## Assignment
For the material that follows, list every line containing the word "Resultados".

## Exercise data

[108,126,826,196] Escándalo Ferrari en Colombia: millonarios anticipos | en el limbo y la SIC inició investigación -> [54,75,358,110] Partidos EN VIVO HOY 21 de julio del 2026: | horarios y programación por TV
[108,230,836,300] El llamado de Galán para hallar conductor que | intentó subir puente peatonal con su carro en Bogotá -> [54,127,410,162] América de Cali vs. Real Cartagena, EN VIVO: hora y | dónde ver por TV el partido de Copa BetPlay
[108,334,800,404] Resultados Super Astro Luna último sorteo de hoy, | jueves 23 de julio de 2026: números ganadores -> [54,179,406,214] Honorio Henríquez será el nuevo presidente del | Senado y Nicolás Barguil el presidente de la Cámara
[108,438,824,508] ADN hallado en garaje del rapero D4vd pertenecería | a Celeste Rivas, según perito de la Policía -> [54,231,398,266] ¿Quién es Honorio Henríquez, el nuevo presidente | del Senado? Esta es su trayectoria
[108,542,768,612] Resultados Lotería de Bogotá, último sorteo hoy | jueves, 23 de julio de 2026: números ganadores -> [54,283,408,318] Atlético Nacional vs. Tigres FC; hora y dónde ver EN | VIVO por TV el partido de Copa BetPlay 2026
--
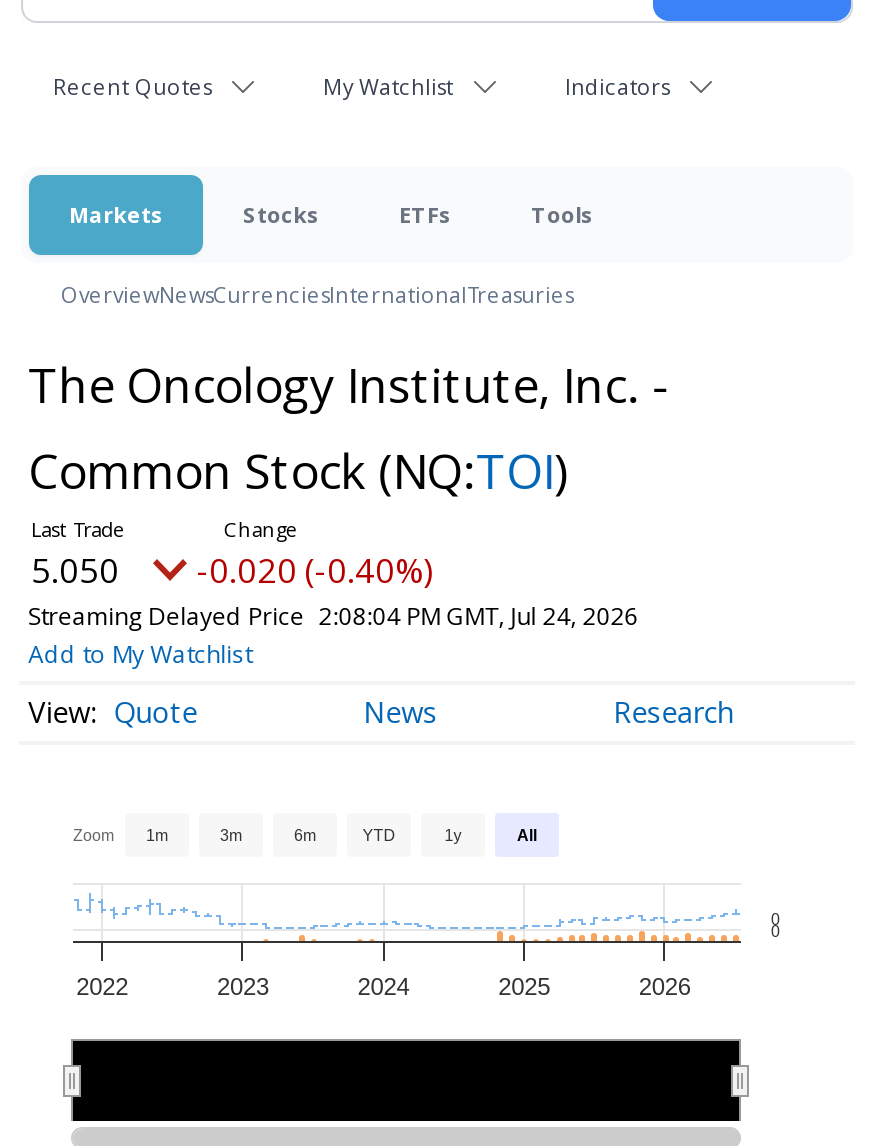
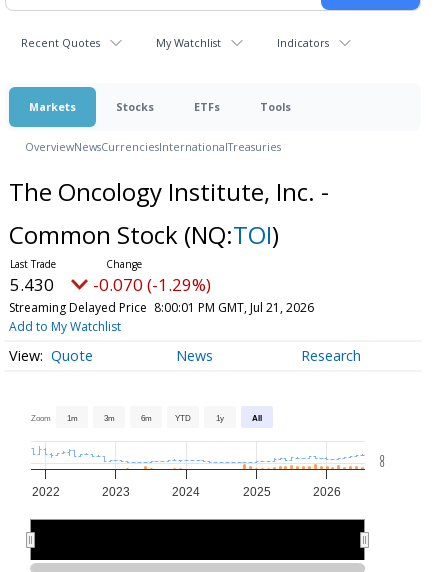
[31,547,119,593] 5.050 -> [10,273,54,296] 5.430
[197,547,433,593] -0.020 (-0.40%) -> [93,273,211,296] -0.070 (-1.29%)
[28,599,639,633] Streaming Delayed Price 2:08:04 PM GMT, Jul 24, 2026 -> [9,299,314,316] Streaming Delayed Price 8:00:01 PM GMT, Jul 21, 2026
...
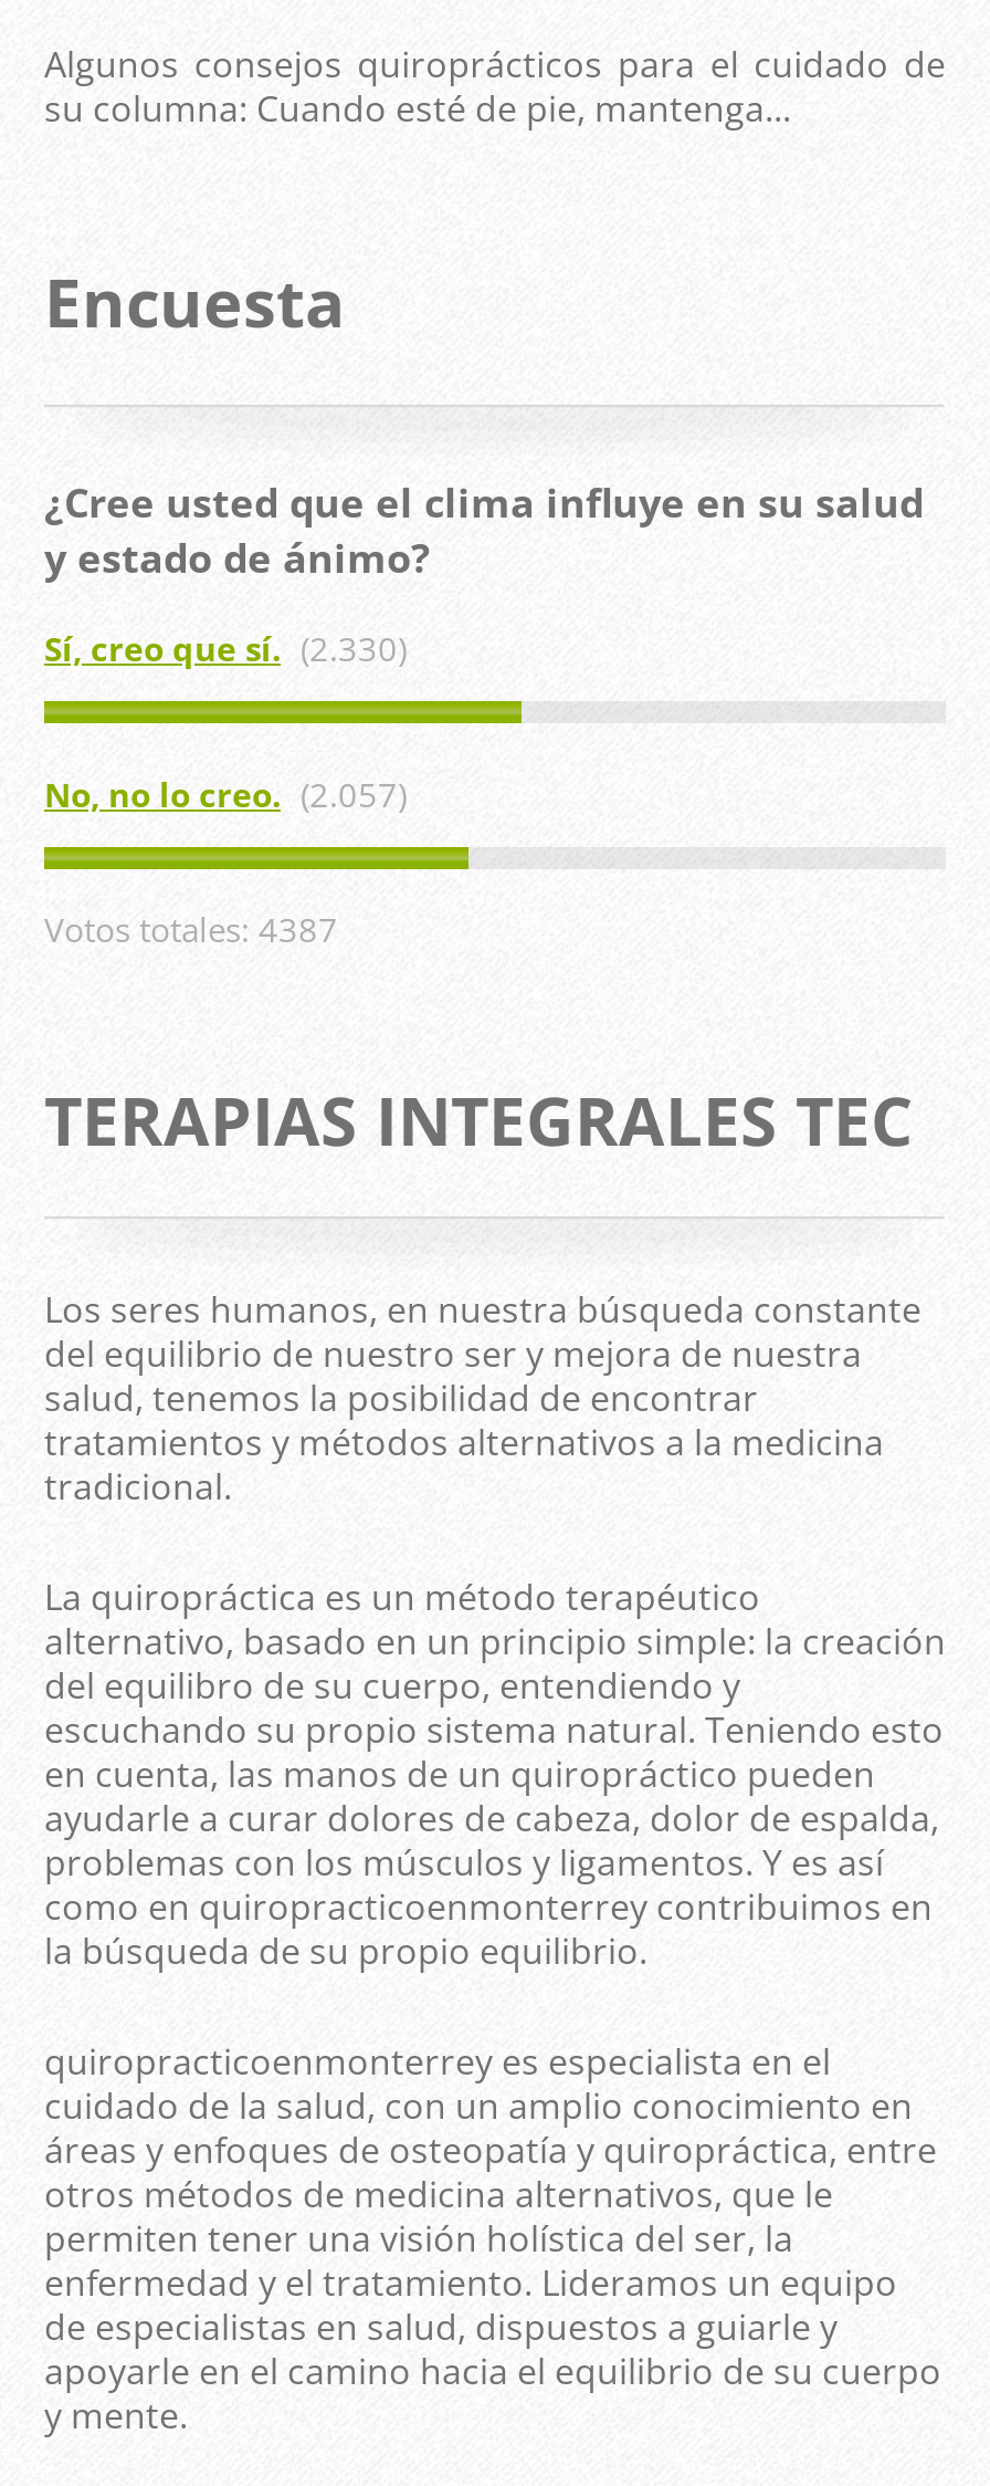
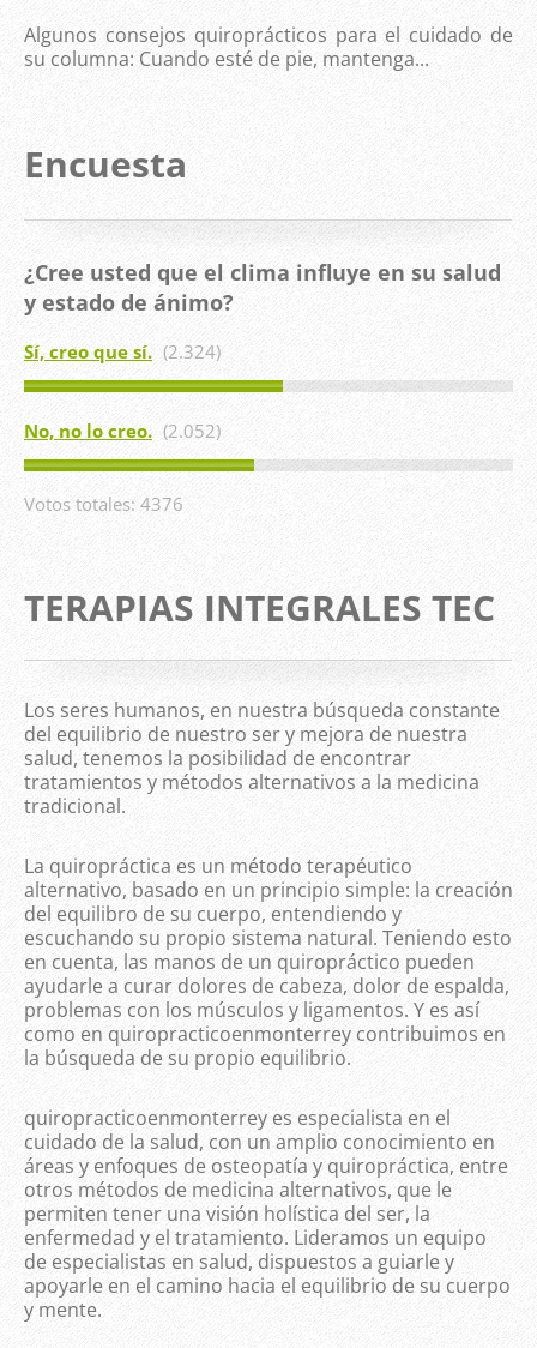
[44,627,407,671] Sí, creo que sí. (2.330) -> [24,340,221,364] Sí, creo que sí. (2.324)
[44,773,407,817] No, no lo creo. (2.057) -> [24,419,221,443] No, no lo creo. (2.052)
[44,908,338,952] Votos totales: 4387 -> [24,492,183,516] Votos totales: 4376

## Answer area
[108,334,800,404] Resultados Super Astro Luna último sorteo de hoy, | jueves 23 de julio de 2026: números ganadores -> [54,179,406,214] Honorio Henríquez será el nuevo presidente del | Senado y Nicolás Barguil el presidente de la Cámara
[108,542,768,612] Resultados Lotería de Bogotá, último sorteo hoy | jueves, 23 de julio de 2026: números ganadores -> [54,283,408,318] Atlético Nacional vs. Tigres FC; hora y dónde ver EN | VIVO por TV el partido de Copa BetPlay 2026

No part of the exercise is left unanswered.